D.M. Diamond Corporation v. Dunbar Armored, Inc. and P.C. Brown

CourtCourt of Appeals of Texas
DecidedSeptember 23, 2003
Docket14-01-00531-CV
StatusPublished

This text of D.M. Diamond Corporation v. Dunbar Armored, Inc. and P.C. Brown (D.M. Diamond Corporation v. Dunbar Armored, Inc. and P.C. Brown) is published on Counsel Stack Legal Research, covering Court of Appeals of Texas primary law. Counsel Stack provides free access to over 12 million legal documents including statutes, case law, regulations, and constitutions.

Bluebook
D.M. Diamond Corporation v. Dunbar Armored, Inc. and P.C. Brown, (Tex. Ct. App. 2003).

Opinion

Motion for Rehearing Overruled and Opinion of June 12, 2003 Withdrawn, Reversed and Remanded and Opinion filed September 23, 2

Motion for Rehearing Overruled and Opinion of June 12, 2003 Withdrawn, Reversed and Remanded and Opinion filed September 23, 2003.

In The

Fourteenth Court of Appeals

____________

NO. 14-01-00531-CV

D. M. DIAMOND CORPORATION, Appellant

V.

DUNBAR ARMORED, INC. and P. C. BROWN, Appellees

_______________________________________________________

On Appeal from the 61st District Court

Harris County, Texas

Trial Court Cause No. 00-08803

O P I N I O N   O N   M O T I O N   F O R   R E H E A R I N G 

            Our opinion of June 12, 2003 is withdrawn, and this opinion is issued in its place.

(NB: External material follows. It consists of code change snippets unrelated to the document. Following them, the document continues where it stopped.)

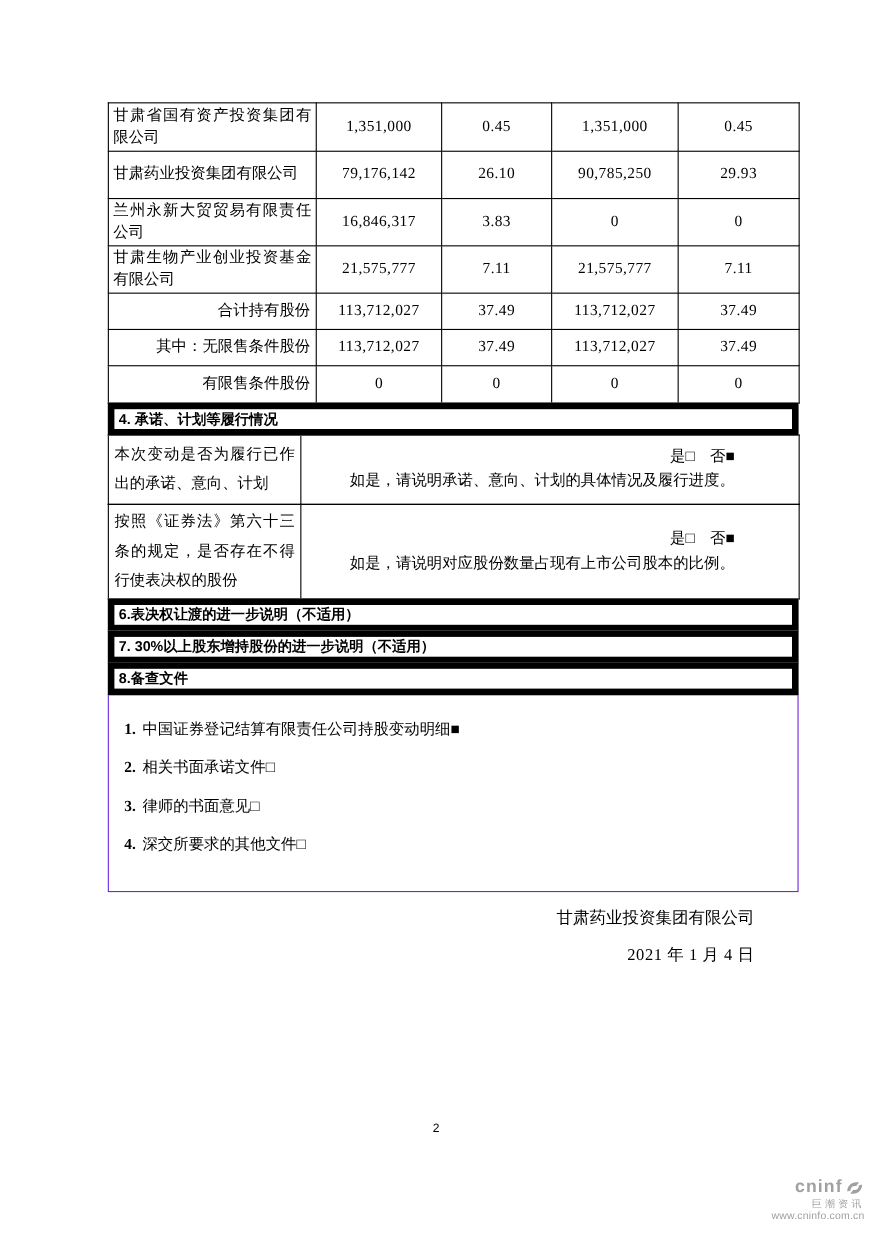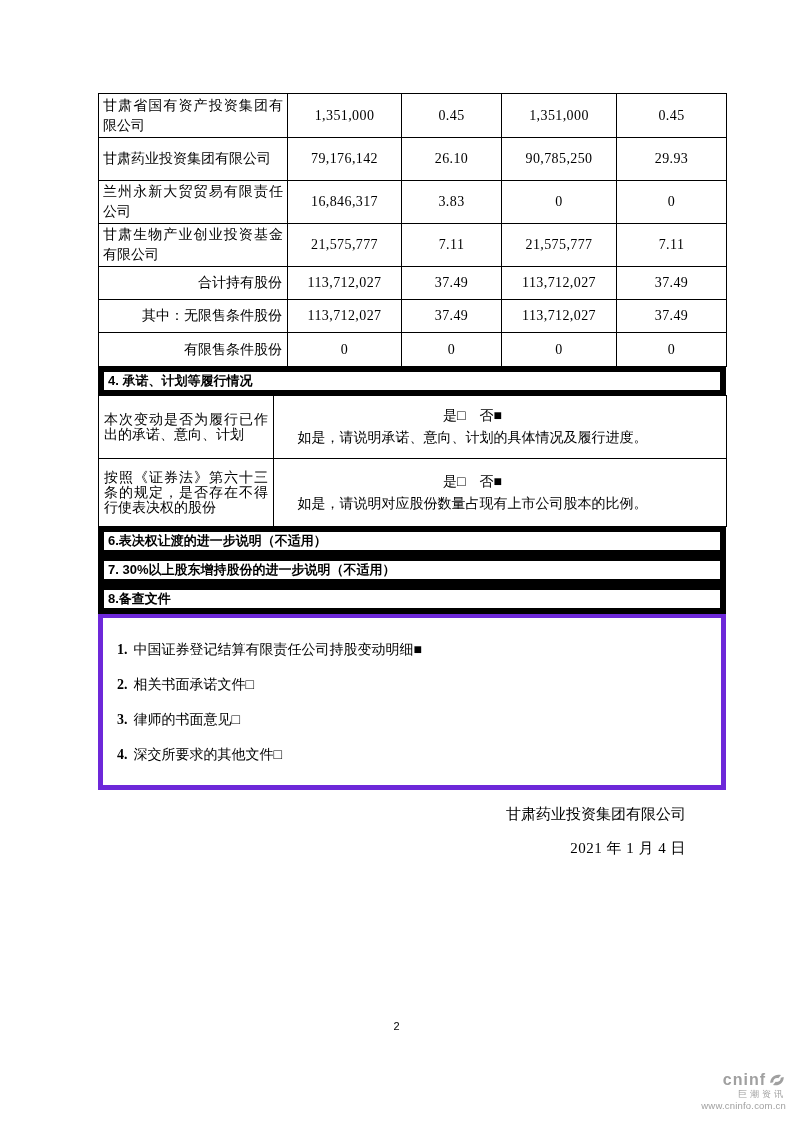"本次变动是否为履行已作出的承诺、意向、计划" .tB .lbl { line-height: 15px -> 27px }
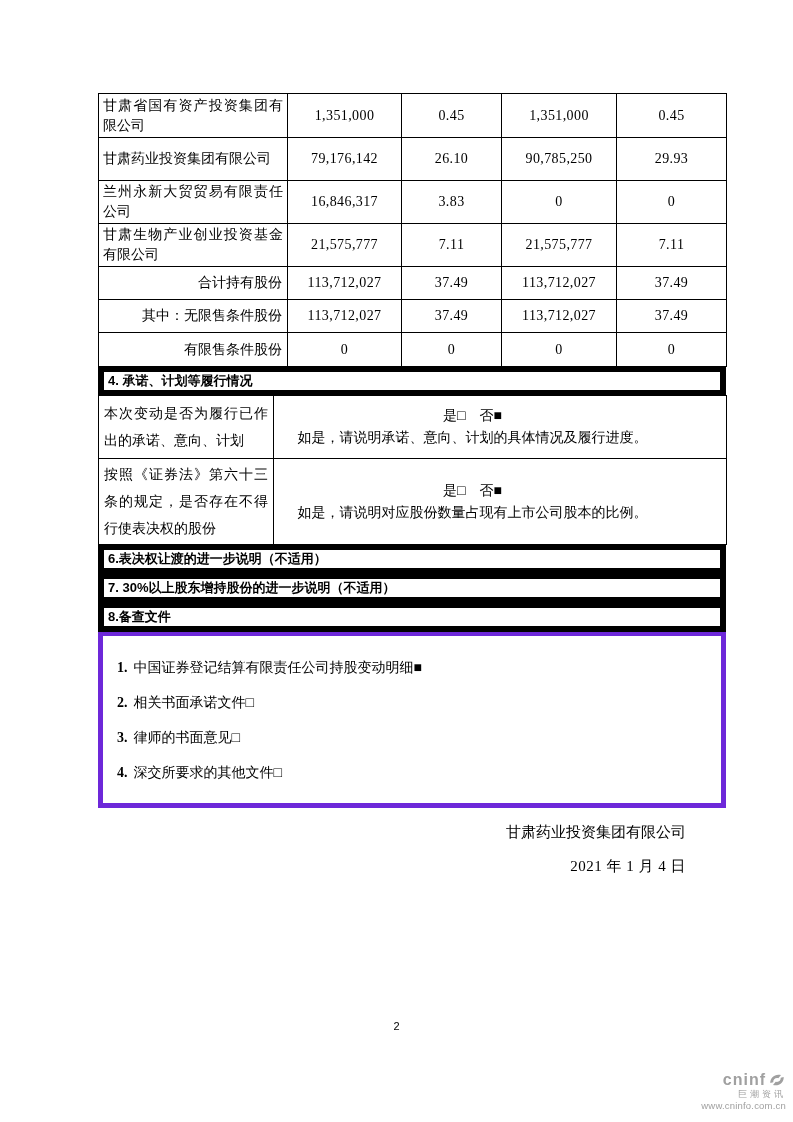"是□ 否■" .tB .ans { text-align: center -> right }
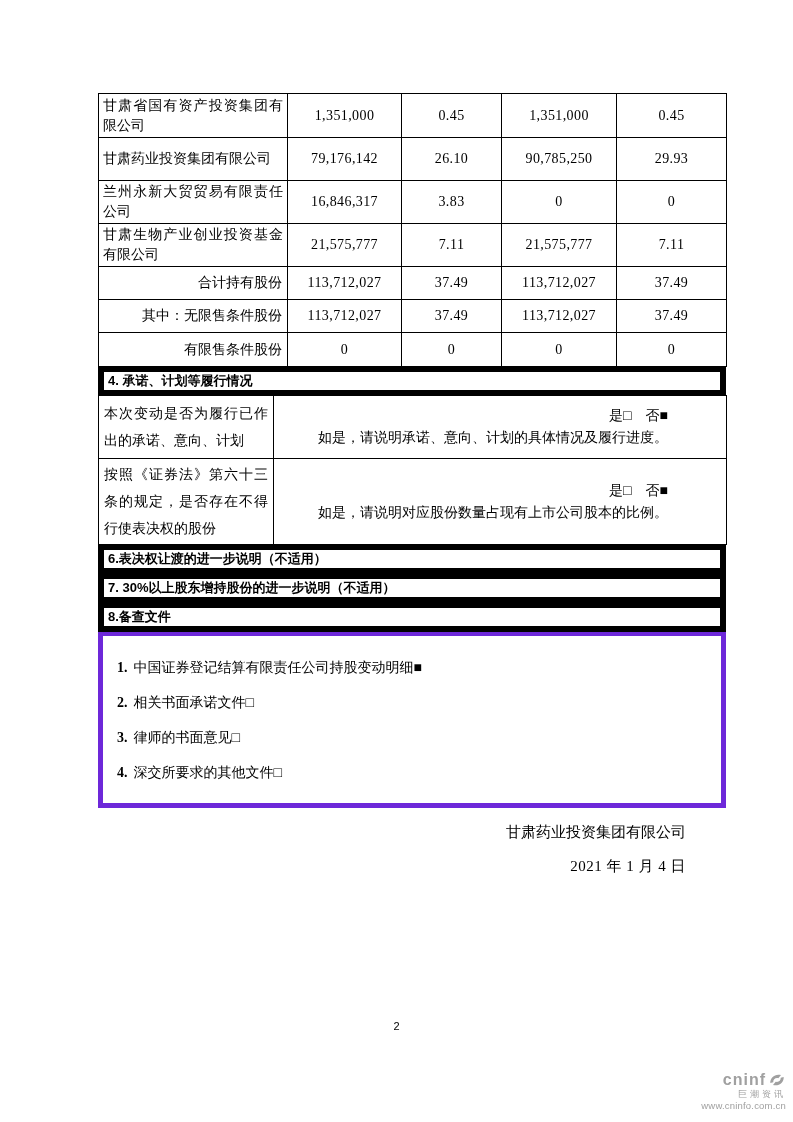"1. 中国证券登记结算有限责任公司持股变动明细■" .docs { border: 5px solid #6d28d9 -> 1px solid #6d28d9; padding: 21px 6px 6px 14px -> 21px 6px 17px 14px }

            Appellees’ motion for rehearing urges that the recent opinion of the Texas Supreme Court in Delta Airlines, Inc. v. Black, 46 Tex. Sup. Ct. J. 872 (June 28, 2003), speaks to the breach of contract claim asserted in appellant’s first issue, and requires affirmance of the summary judgment.  We disagree.  The motion for rehearing is overruled; the summary judgment is reversed and the cause is remanded to the trial court.

            This appeal centers on the law applicable to the loss of a package of diamonds shipped in interstate transport.

            Appellant, D. M. Diamond Corporation (“DM”), a shipper, appeals a take-nothing summary judgment in favor of appellees, Dunbar Armored, Inc., an interstate carrier, and its employee, P. C. Brown (collectively, “Dunbar”).  DM asserts nine issues on appeal. 

            Because we find the trial court erred in determining both (1) that the Carmack Amendment[1] to the Interstate Commerce Act (“the Carmack”) governed the underlying shipment, rather than the Air Deregulation Act[2] (“the ADA”), and (2) that certain of DM’s causes of action were barred by federal preemption, we reverse and remand.

Background and Procedural History

            DM is a wholesale diamond merchant.  Dunbar is both a motor carrier and indirect air freight carrier.  Since 1995, DM and Dunbar have operated together under a Service Contract whereby Dunbar provides pickup and overnight delivery of sealed packages containing precious stones and other valuables for DM.  Pursuant to the Service Contract, DM called on Dunbar to transport from Houston to New York City a package of diamonds that DM had received on consignment from merchants in New York City.  A DM representative filled out a Dunbar air bill for delivery, including a declaration that the value of the package was $30,000.  Brown, Dunbar’s employee, picked up the package on February 19, 1999.  On March 1, 1999, Dunbar invoiced DM for the delivery; DM paid Dunbar’s invoice on March 16, 1999. 

            The New York City merchants’ invoice to DM would have been due on or about May 19, 1999, if DM did not return the consigned diamonds.  On May 26, 1999, the merchants faxed DM a request for payment.  Unaware that Dunbar had not delivered the package, DM contacted Dunbar that same day or the next, and requested a copy of the signed air bill to show DM’s consignor that the package had been delivered.

            Over the next several months, Dunbar repeatedly assured DM that it had the signed air bill, that it was continuing to look for it, and that it was encountering delays in locating it due to a move of its storage warehouse.  On June 25, 1999, Dunbar promised DM in writing that it would locate the signed air bill by June 28, 1999.  However, Dunbar never produced the signed air bill.

            On July 6, 1999, approximately five months after Dunbar picked up the package from DM for delivery, DM filed a formal written claim of loss with Dunbar.  A little over a month later, on August 9, 1999, Dunbar denied DM’s claim, invoking paragraph five of the Terms and Conditions of the Service Contract as its basis.  Paragraph five states:

Within ten (10) days after discovery of any loss, but in no event more than thirty (30) days after delivery to Dunbar of the . . . valuable articles in connection with which such claim is asserted, [DM] shall give notice of claim in writing to Dunbar.  If [DM] fails to comply with these conditions, [DM] agrees that all claims against Dunbar relating to the lost items are deemed waived and released.